What to read in 2022: the most anticipated books (so far)
1. The Latinist by Mark Prins
For fans of literary fiction, this January release has it all: a study in obsession, power struggles, love, the twisted underbelly of academia and, oh yes, a modern retelling of the old. Greek myth of Apollo and Daphne. If you like psychological thrillers, go ahead and order this brilliant debut album for yourself (and maybe a few copies for other fans of the genre too).
2. Smashing Statues: The Rise and Fall of America’s Public Monuments by Erin L. Thompson
Released February 8, get ready for a non-fiction winner. In recent times, the role that statues and monuments play in society has come into the spotlight. Here, an American art historian and lawyer who is said to be the only professor specializing in art crime, explores the controversial issue of statues by looking at the Statue of Liberty perched above the United States Capitol, toppling the statue of Columbus at the Minnesota State Capitol, and other examples in our nation’s turbulent history.
3. Blood and Ruins: The Last Imperial War, 1931-1945 by Richard Overy
In a star-studded review, Kirkus Reviews called this upcoming April 2022 tome, “Astonishing yet persuasive…a brilliant and mildly controversial take on the history, conduct, and aftermath of World War II.” We agree. Author and military historian Richard Overy proves his narrative bravado by claiming that World War II was the “last imperial war”, after nearly a century of global imperial expansion, culminating in the greed for world domination by the Italy, Germany and Japan in the 1930s and early 1940s. Given the state of the world today, you will end this captivating book not only thinking back on what came before, but with a new perspective on how to avoid repeating the disastrous decisions of our past.

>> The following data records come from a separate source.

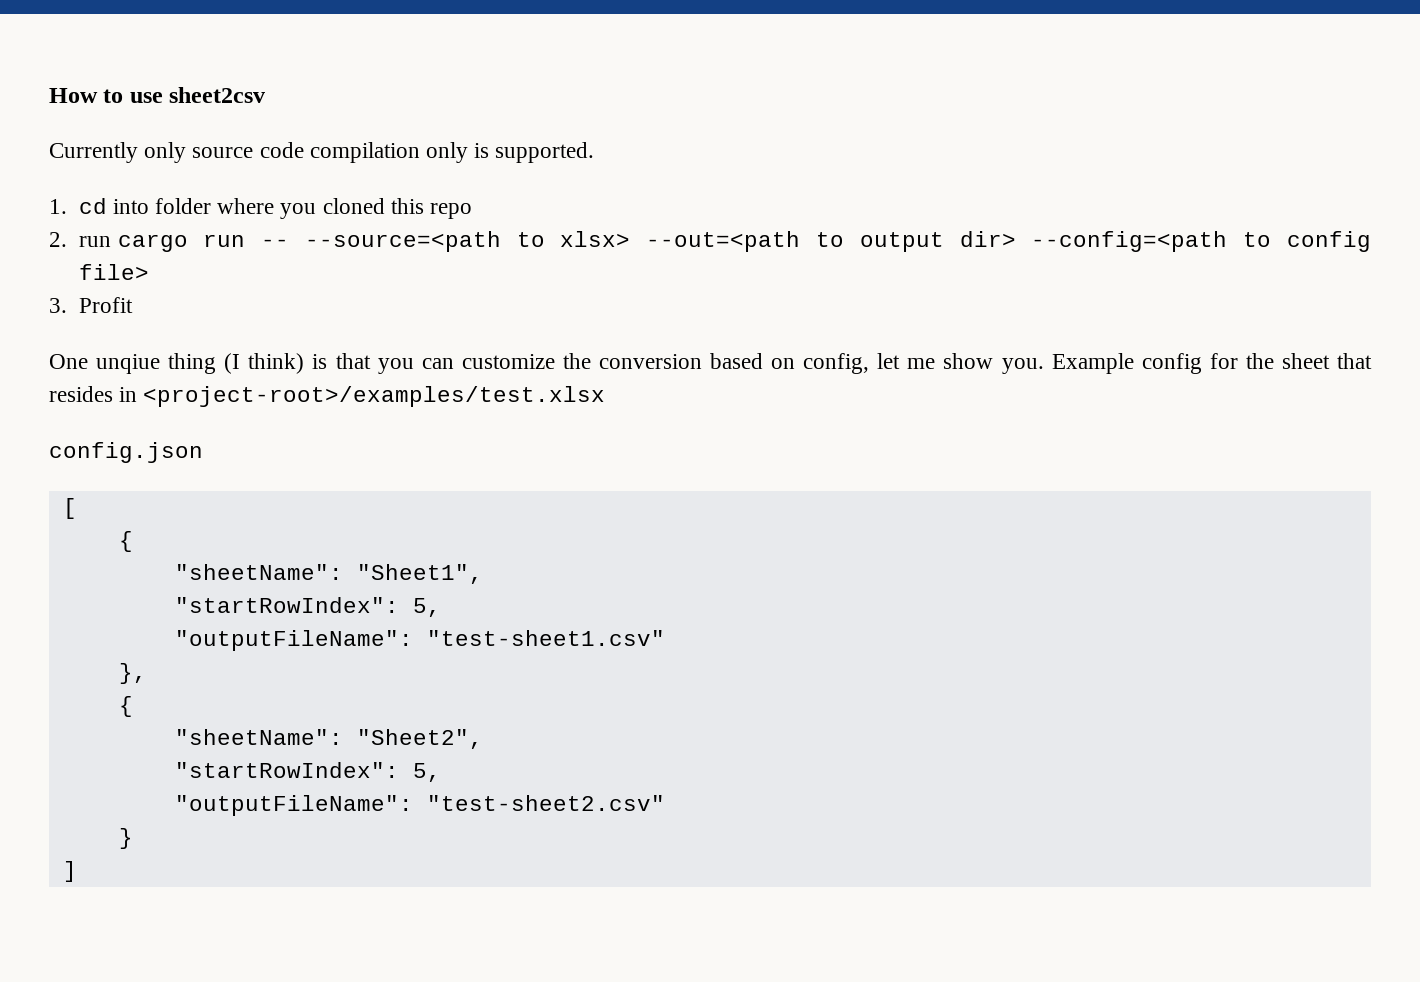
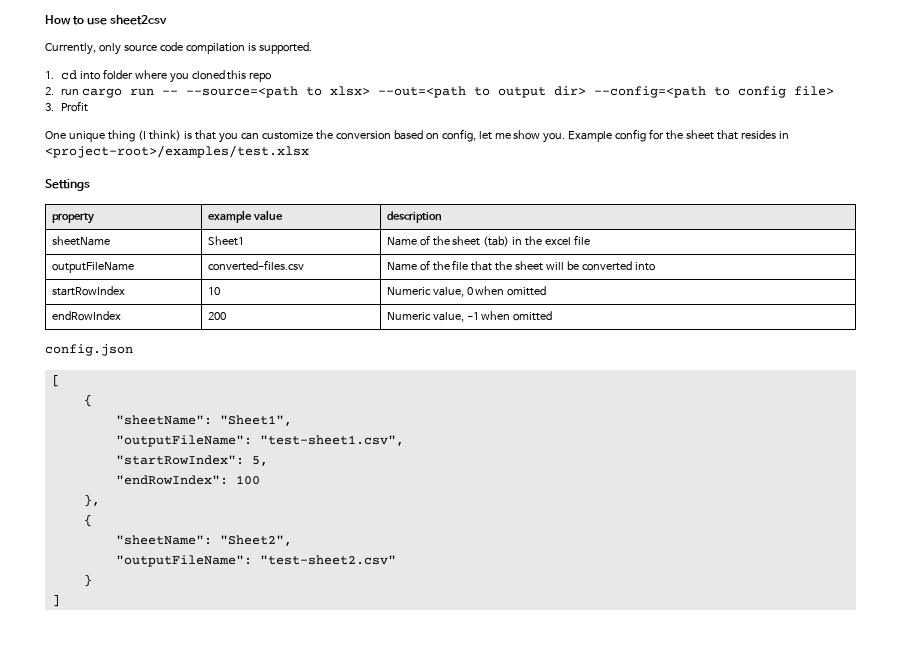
[49,142,138,163] Currently -> [45,43,96,55] Currently,
[426,142,469,163] only -> (245, 48) none
[96,354,161,374] unqiue -> [68,131,105,142] unique
(606, 396) none -> [45,179,90,191] [51,213,94,224] [207,210,283,223] [386,211,442,223] [51,236,110,246] [207,236,244,246] [386,235,591,247] [51,262,134,273] [207,260,304,271] [386,260,656,271] [51,286,125,296] [207,287,220,295] [386,286,547,297] [51,311,121,321] [207,312,226,320] [386,311,553,322] // Settings // property | example value | description // sheetName | Sheet1 | Name of the sheet (tab) in the excel file // outputFileName | converted-files.csv | Name of the file that the sheet will be converted into // startRowIndex | 10 | Numeric value, 0 when omitted // endRowIndex | 200 | Numeric value, -1 when omitted
[174,597,441,617] [174,630,665,651] // "startRowIndex": 5, // "outputFileName": "test-sheet1.csv" -> [115,435,404,447] [115,455,268,466] [115,475,260,485] // "outputFileName": "test-sheet1.csv", // "startRowIndex": 5, // "endRowIndex": 100
[174,762,441,782] // "startRowIndex": 5, -> (292, 540) none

4. Don’y Worry: 48 Anxiety-Relieving Lessons from a Zen Buddhist Monk by Shunmyo Masuno; Translated by Allison Markin Powell
It’s a good time to brush up on your resilience skills in tough times, huh? First stop: this introduction to the repression of anxiety and its scratching presence, arriving in April from the famous Zen Buddhist and author of The art of living simply. Considering that 90% of your worries don’t come true (we repeat: 90%), it’s amazing how much time we spend in our thoughts. Here, learn how to free yourself from the unhealthy thoughts that bind us, by doing so with simple Zen principles.
5. The 90s: a book by Chuck Klosterman
The author of Sex, drugs and cocoa puffs once again proves its cultural commentary prowess in a recap of the 90s. As Kelefa Sanneh, author of Major Labels: A History of Popular Music in Seven Genres, says, “This may be the book Chuck Klosterman was born for: a witty, unpredictable story of the decade that won’t go away.” From OJ to AOL to the GOP, he has a theory on everything and a story on how it all fits together.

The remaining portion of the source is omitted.